Serendipity on the Sunshine Coast

August 9, 2016, by Crafty Pint

Serendipity on the Sunshine Coast

An envy inducing level of serendipity exists at the heart of new Queensland brewery Brouhaha. And a swift chat with head brewer and part-owner Matt Jancauskas explains just why.

Nestled in the mountainous glory of Maleny, in the Sunshine Coast Hinterland, Brouhaha came to life when Matt joined forces with locals last October, following a two year stint working for highly fancied London microbrewery Beavertown.

But his path to brewing began prior to heading overseas, when he frequented Archive Beer Boutique when it first opened in Brisbane.

“I was always [at Archive] and loved it,” says Matt. “I loved the science of beer, we were always planning on going away and so I just said, ‘Screw it, why not apply for a dream job?’.”

So he did. From the most unlikely of places.

“It’s pretty crazy. I just googled ‘brewery jobs London’ and Beavertown popped up. I wrote a cover letter in the Hong Kong airport on the way over and landed to a response from them. I dropped in, got to know them and never left.”

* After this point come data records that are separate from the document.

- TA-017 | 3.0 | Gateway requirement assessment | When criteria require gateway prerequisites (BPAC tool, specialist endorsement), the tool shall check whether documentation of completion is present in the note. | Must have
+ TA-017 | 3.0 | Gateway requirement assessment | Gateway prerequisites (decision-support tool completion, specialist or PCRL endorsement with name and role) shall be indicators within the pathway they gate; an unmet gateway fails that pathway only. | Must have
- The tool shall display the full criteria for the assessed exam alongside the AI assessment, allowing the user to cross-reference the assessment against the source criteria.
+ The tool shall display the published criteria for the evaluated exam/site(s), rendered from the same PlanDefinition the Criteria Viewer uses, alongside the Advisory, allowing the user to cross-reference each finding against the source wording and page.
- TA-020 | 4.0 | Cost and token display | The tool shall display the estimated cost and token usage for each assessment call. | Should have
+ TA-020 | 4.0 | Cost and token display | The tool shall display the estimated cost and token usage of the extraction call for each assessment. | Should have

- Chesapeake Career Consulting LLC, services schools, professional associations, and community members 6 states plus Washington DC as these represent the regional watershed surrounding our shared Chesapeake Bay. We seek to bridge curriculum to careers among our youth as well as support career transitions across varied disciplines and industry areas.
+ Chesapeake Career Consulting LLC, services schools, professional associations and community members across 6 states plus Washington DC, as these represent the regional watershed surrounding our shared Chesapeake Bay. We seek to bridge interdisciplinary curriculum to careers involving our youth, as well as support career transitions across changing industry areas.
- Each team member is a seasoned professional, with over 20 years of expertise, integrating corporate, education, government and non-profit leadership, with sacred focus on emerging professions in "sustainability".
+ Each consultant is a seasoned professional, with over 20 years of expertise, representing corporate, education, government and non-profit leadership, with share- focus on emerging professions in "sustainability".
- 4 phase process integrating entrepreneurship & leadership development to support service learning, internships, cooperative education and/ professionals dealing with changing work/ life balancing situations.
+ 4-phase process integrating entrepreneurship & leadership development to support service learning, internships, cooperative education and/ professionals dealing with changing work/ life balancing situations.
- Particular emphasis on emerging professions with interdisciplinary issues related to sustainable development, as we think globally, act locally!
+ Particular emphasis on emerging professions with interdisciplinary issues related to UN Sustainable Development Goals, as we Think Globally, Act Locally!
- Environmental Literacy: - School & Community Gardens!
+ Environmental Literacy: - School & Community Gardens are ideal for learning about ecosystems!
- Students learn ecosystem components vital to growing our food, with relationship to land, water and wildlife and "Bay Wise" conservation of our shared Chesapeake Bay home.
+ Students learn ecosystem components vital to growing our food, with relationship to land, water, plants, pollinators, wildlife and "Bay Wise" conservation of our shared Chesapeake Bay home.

Progressing from a role in packaging to production manager in his time there, Matt was present throughout several stages of the brewery’s substantial expansion.

“I got there when we were hand bottling on a tiny little kit and I left when we had 120 hectolitre tanks and there were 28 of them,” he says. “One of my last jobs before I left was to source a million dollar canning line.”

Brouhaha won’t be needing a canning line – million dollar or otherwise – anytime soon, but Matt’s invaluable experience at Beavertown and a degree in electrical engineering is a ballistically practical background to have in this industry. 

“It’s just been ridiculously fortuitous and I’ve always said a brewery would suit Maleny,” he says.

 

Matt's new toys: the entire brewery would fit inside one of Beavertown's 120 hectolitre fermenters.

 

The locals knew this as well, and had for a long time. The business name already existed for two and half years before it opened its doors for the first time and the site that would eventually house the brewery had been empty for five. After conducting multiple interviews with brewers over this timespan, it took Matt’s return from the UK to finally jumpstart the business.

With the bar fully operational now for close to two months, Brouhaha already has nine solid brews in its current range. One of the reasons for such a respectable range right off the bat is Matt’s keen interest in batch splitting, a handy technique to trial a variety of new brews from one base recipe, particularly when he’s working with such a limited number of tanks.

It has seen him split a number of batches in two and treat each half batch differently. Thus the bar is currently pouring both a dry-hopped and a raspberry saison, a milk and a coffee stout and two IPAs: one straight American style and one fermented with passionfruit.

“It’s quite hard to design a recipe that can be split into two distinct beers with two distinct flavours,” he says, “but I think they’re a really good example of things you can do.”

He’s not wrong either. The straight-outta-the-tank Passionfruit IPA and the Raspberry Saison are absolute corkers. Holy heck. In fact, they’re all delicious, the split batch brews sitting happily alongside a sessionable, crisp blonde and the already popular NZ hopped pale – all coming with their own cartoon accompaniment scrawled onto the white tiles behind the bar.

 

A pair of stouts and a pair of IPAs from Brouhaha's split batches.

 

Whilst employing the mid-winter chill to fuel the idea of a Russian imperial stout, Matt is simultaneously collaborating with a local winemaker to acquire barrels, a concept which has a distinct whiff of summer sours about it. There’s no doubt that a well-planned brewing schedule (that hopefully features a range of split-batch, fruited kettle sours) bodes well for all involved.

With an already well-established, loyal demographic and busy Friday and weekend trade, punters are settling in comfortably among Brouhaha’s accommodating aesthetics. Hanging plants and industrial copper light fittings overlook mottled polished concrete, with a beautiful bar of huge hardwood sleepers rolling into a tiled back bar and taps that pour directly from the cold room. The versatility of the space will serve future events well whether it be single batch or collaboration launches, meet the makers or degustations; there’s just so much potential here.

The only thing Matt, the other owners, the staff and their patrons are collectively waiting on is the wholesale licence that will allow squealers, growlers and kegs to travel directly from the brewery to homes and venues alike. They’re not waiting with bated breath, however; the experience of myriad brewers and venue operators suggests no mere mortal can employ such a tactic when it comes to government related bureaucracy.

But when that last hurdle is leapt Brouhaha will be set. With an opening salvo of beers that must rival any from a new Australian brewery at launch, there’s a bright future ahead, especially if Matt's experience and that of his bar manager, Iain Walker, serendipitously also of Beavertown, is anything to go by. 


Brouhaha is at 6/39 Coral Street, Maleny, and you're best to head there between Wednesday and Sunday if you want to find it open.